[EXERCISE DIRECTIONS] Return the tail of the records exactly, starting from the line containing "Consumer Discretionary, 2014: 1 -> none" and ending with the final line.

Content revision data
Content starts

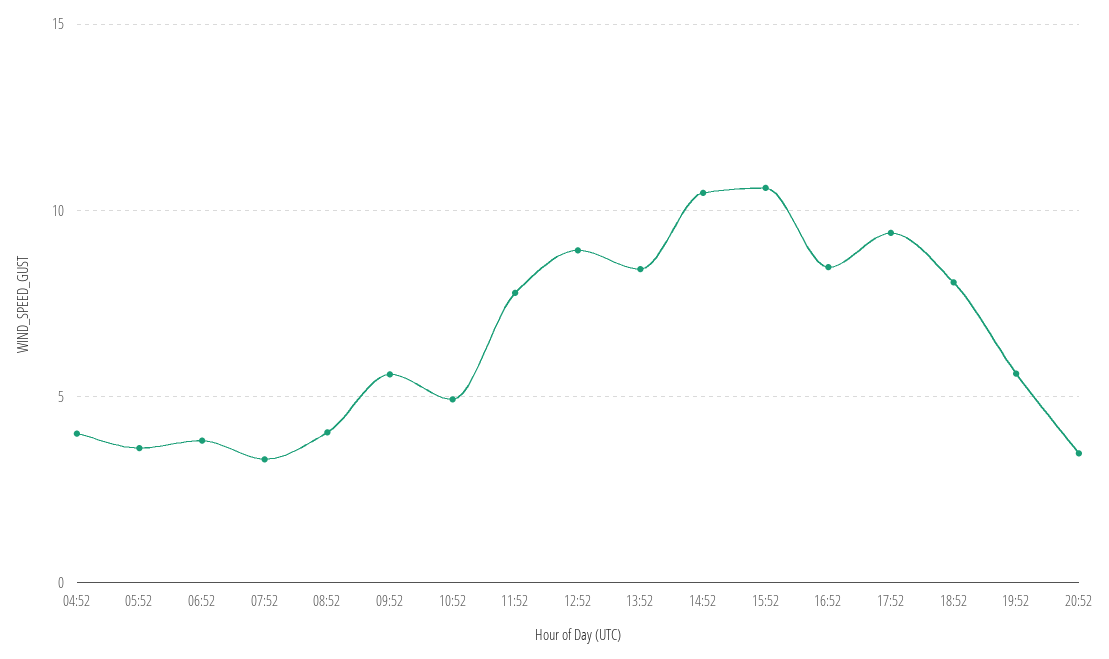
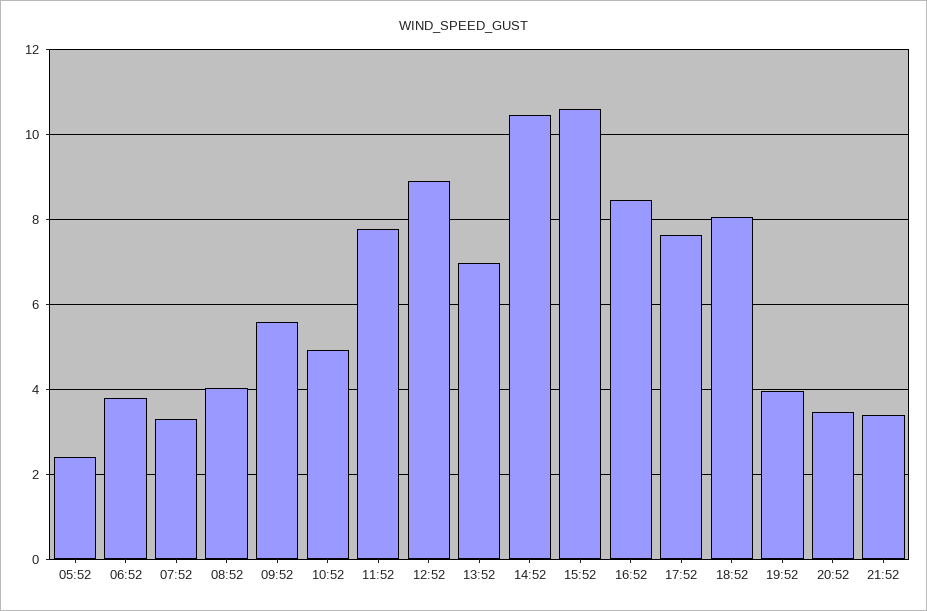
04:52: 4 -> none
05:52: 3.5 -> 2.4
13:52: 8.5 -> 7
17:52: 9.5 -> 7.6
19:52: 5.5 -> 4
21:52: none -> 3.4

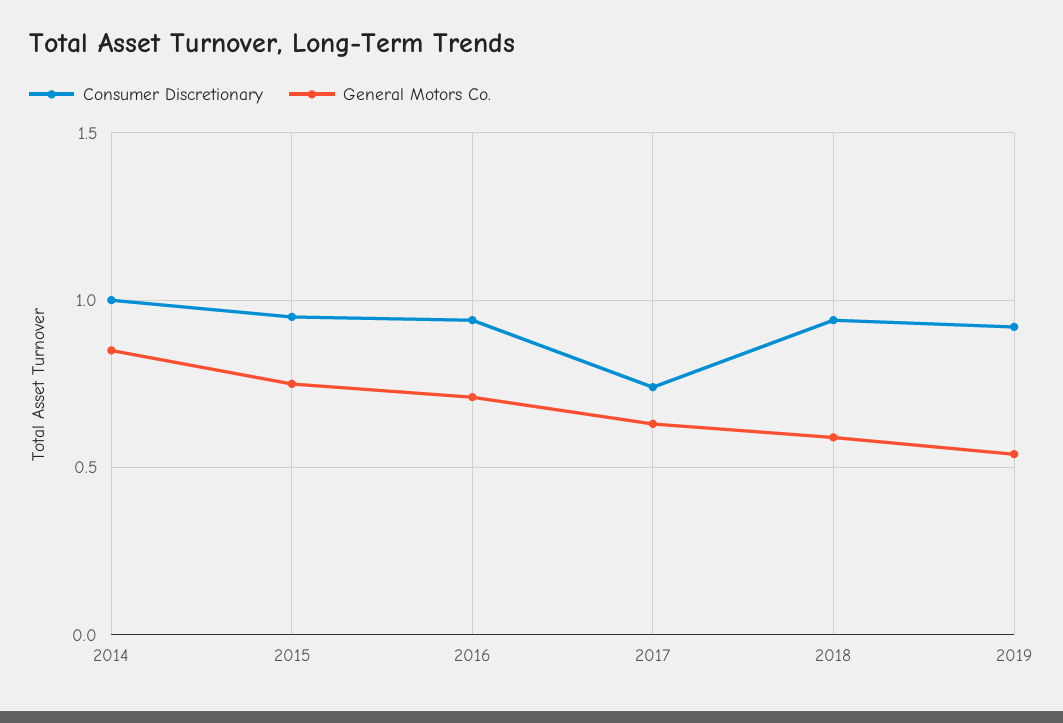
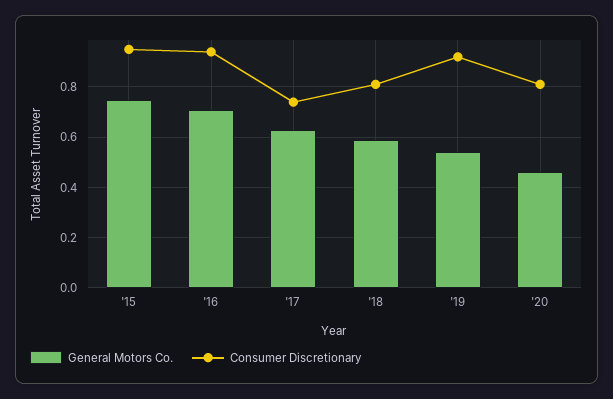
Consumer Discretionary, 2014: 1 -> none
General Motors Co., 2014: 0.85 -> none
Consumer Discretionary, 2018: 0.95 -> 0.8
General Motors Co., '20: none -> 0.45
Consumer Discretionary, '20: none -> 0.8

Content ends

[REPLY]
Consumer Discretionary, 2014: 1 -> none
General Motors Co., 2014: 0.85 -> none
Consumer Discretionary, 2018: 0.95 -> 0.8
General Motors Co., '20: none -> 0.45
Consumer Discretionary, '20: none -> 0.8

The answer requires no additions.